Each line below that contains the word "gözetiminde" must be copied.

User interface change data
--------
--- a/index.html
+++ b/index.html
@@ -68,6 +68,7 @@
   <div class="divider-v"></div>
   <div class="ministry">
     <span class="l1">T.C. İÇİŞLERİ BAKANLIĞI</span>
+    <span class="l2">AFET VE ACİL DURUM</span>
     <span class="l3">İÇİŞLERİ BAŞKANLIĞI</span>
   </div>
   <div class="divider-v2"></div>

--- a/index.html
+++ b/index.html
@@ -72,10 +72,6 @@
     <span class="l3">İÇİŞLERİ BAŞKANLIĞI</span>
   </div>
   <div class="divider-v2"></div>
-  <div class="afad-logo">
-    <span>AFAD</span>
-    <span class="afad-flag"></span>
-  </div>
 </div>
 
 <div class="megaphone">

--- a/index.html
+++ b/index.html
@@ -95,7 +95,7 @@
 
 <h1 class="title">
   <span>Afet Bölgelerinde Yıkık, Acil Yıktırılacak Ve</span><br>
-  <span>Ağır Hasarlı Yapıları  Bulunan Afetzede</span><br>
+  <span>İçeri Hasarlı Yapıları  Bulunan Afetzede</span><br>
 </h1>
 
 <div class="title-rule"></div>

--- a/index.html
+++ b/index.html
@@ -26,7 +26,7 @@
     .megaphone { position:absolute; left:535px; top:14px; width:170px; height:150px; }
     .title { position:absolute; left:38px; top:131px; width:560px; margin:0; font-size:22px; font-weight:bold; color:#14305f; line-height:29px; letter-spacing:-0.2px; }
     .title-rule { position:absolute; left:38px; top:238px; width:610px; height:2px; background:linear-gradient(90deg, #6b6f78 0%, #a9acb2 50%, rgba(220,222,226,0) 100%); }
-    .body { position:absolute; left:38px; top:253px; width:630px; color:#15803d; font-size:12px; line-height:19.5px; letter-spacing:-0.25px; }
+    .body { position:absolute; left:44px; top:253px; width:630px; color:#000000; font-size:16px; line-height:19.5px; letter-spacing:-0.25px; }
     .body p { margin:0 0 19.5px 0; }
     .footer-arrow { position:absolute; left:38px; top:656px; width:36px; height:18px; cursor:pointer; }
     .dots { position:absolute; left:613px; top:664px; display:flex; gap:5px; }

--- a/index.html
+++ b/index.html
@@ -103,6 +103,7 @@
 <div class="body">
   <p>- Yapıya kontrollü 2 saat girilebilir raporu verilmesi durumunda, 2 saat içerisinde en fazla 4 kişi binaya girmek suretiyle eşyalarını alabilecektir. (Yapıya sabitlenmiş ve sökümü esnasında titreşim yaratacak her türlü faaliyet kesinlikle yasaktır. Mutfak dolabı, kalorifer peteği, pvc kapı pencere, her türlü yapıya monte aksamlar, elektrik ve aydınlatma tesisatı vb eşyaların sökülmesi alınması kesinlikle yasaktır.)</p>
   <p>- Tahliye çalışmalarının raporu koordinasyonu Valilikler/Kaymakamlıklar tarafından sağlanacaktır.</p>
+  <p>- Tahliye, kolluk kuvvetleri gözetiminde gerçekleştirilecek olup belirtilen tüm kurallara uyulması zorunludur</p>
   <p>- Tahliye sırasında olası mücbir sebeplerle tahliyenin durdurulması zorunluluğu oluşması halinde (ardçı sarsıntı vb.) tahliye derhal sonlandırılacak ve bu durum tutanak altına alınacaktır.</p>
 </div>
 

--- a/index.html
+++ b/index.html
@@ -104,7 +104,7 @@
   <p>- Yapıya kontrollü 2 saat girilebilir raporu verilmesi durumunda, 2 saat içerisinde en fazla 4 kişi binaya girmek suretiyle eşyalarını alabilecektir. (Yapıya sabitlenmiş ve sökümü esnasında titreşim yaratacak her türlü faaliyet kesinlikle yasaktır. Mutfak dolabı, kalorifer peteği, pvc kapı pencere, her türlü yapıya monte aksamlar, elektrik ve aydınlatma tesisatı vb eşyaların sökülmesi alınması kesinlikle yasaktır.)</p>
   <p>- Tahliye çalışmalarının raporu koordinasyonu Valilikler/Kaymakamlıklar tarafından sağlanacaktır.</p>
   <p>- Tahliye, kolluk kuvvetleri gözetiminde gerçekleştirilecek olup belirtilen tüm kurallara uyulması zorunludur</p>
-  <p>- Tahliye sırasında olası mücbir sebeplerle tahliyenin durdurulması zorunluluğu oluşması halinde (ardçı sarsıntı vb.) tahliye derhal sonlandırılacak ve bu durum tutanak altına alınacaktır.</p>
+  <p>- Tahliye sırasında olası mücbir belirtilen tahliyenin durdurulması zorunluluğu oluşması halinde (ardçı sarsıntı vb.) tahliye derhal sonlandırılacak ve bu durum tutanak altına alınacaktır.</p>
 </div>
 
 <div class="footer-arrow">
--------
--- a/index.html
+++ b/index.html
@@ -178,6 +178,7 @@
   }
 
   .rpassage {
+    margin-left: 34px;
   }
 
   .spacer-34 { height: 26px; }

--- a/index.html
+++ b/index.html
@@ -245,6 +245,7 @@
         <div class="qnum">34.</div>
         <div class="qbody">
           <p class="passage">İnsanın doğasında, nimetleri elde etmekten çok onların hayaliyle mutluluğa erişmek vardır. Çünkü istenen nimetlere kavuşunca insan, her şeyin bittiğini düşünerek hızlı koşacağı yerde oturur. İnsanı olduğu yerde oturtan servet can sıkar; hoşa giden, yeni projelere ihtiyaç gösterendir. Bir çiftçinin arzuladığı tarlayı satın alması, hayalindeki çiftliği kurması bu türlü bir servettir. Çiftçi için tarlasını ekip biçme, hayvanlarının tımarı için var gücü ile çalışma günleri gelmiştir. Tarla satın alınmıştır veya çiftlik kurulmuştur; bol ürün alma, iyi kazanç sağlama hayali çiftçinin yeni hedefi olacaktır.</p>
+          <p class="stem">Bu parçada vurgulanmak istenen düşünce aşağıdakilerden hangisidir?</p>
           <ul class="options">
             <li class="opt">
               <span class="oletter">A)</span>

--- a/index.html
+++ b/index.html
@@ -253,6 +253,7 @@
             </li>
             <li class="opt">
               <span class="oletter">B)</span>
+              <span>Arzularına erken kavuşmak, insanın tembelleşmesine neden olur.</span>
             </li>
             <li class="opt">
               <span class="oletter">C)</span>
--------
RESULT:
+  <p>- Tahliye, kolluk kuvvetleri gözetiminde gerçekleştirilecek olup belirtilen tüm kurallara uyulması zorunludur</p>
   <p>- Tahliye, kolluk kuvvetleri gözetiminde gerçekleştirilecek olup belirtilen tüm kurallara uyulması zorunludur</p>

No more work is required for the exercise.